1. Remember you are touring someone's private sanctuary, so be respectful and don't step in the garden beds to check out a new plant and don't take any cuttings when the home owner isn't watching. Instead ask the gardener if you can purchase a cutting or have a piece next time they are dividing their perennials. Gardeners are a generous group and usually happy to share plants.

2. If you are taking pictures, ask first. Most gardeners are pleased to show off their gardens an happy to have you take photos. And iof you are using a tripod, don't put it in the beds.

3. Use the gardens for inspiration - look for new plant and colour combinations or a nifty new garden art idea you can recreate at home. Like the Pot Person I photographed in a Montreal garden.

4. Ask questions, the gardener is always eager to share their knowledge and swap tips and ideas, whether it is about new plants you see or a new technique that may improve your landscape.

5. Remember to thank your host. Gardeners go to a lot of work to make their garden available to the public and volunteer a day of their time, so tell them you appreciate it.

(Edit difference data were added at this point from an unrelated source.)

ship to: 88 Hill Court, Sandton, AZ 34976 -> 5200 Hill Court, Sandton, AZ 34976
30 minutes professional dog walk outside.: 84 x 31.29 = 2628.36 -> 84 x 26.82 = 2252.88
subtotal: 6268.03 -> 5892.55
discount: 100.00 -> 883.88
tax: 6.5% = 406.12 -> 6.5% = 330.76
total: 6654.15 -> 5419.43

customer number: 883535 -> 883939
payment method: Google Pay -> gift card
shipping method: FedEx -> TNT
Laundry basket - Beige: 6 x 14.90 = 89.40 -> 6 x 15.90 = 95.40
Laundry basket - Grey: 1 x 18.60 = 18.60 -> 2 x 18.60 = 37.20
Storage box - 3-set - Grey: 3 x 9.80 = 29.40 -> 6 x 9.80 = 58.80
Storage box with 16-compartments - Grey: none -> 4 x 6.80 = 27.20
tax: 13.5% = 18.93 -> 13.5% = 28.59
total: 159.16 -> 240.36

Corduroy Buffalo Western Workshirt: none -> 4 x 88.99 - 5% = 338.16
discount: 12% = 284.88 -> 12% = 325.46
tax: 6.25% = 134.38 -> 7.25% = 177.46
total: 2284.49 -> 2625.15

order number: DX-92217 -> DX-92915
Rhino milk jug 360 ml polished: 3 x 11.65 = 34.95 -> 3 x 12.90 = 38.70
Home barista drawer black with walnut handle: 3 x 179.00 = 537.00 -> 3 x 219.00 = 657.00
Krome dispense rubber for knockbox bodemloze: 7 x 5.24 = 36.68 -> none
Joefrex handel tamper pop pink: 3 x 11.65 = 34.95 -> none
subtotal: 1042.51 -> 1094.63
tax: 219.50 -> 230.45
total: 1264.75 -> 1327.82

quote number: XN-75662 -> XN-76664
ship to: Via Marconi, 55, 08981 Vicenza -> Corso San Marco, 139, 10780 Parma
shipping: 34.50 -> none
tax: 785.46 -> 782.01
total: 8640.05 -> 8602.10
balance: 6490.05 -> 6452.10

And lastly, if the garden has a guest book, please sign it. This is our third time participating in the Bracebridge Garden Tour and we love to see where people have come from to go on the tour. Then go back home and add a new idea or two you picked up on the tour in your own garden.

Happy Touring!!!

Sunday, July 5, 2009

The Beauty of Raindrops


I remember that old saying from my childhood "Rain, rain go away, come again another day."
Well this past week we've had rain everyday.
So much so that I haven't been able to get out in the garden to work and enjoy. My peonies are done, bent over to the ground, the petals soggy and brown under the week's rain. Yet rain isn't all that bad. For one thing I love the sound of rain as it falls to earth, there is something soothing about that pitter pat, the second thing is the beauty of raindrops on flowers, I simply love to photograph raindrops on roses and on foliage like this Lady's Mantle which captures the drops like shining diamonds. The final thing is that the plants love the moisture, spurning on growth.
Today the sun was shining and as I toured the garden I was amazed at the lushness of growth. My garden is almost a jungle. As my friend Barbara commented in her blog on the stage of her garden versus last year, I am sure that mine is well ahead of last year in actual growth. My Hostas are huge, the Nannyberry has seemed to sprout overnight, the Ninebark stems are arching out and over the Queen of the Prairie. In the veggie garden, the tomatoes are doing well, the potatoes have sprouted, the beans are well established and we've even had a few radishes already.
I've been continuing to weed and mulch, the garden tour is just three weeks away but I think we will be ready. Peter, my tools and project guy, has just started clearing the corner around our big pond to build a waterfall. He is using a stryofoam cooler as the water reservoir which will be hidden with rocks and I plan on planting some grasses among the rocks as this is a full sun location now. I hope it looks as good as I imagine it will and the best part will be the sound of the water as it cascades and tumbles over the rocks. I'll post a photo when it's finished.
But as I sit here this evening musing on the past week, the sky is clouding over again and my husband has just told me that rain is yet again in tomorrow's forecast. So much for garden work, I guess I'll just have to be content taking a break and enjoying the sound of raindrops and the beauty they bring.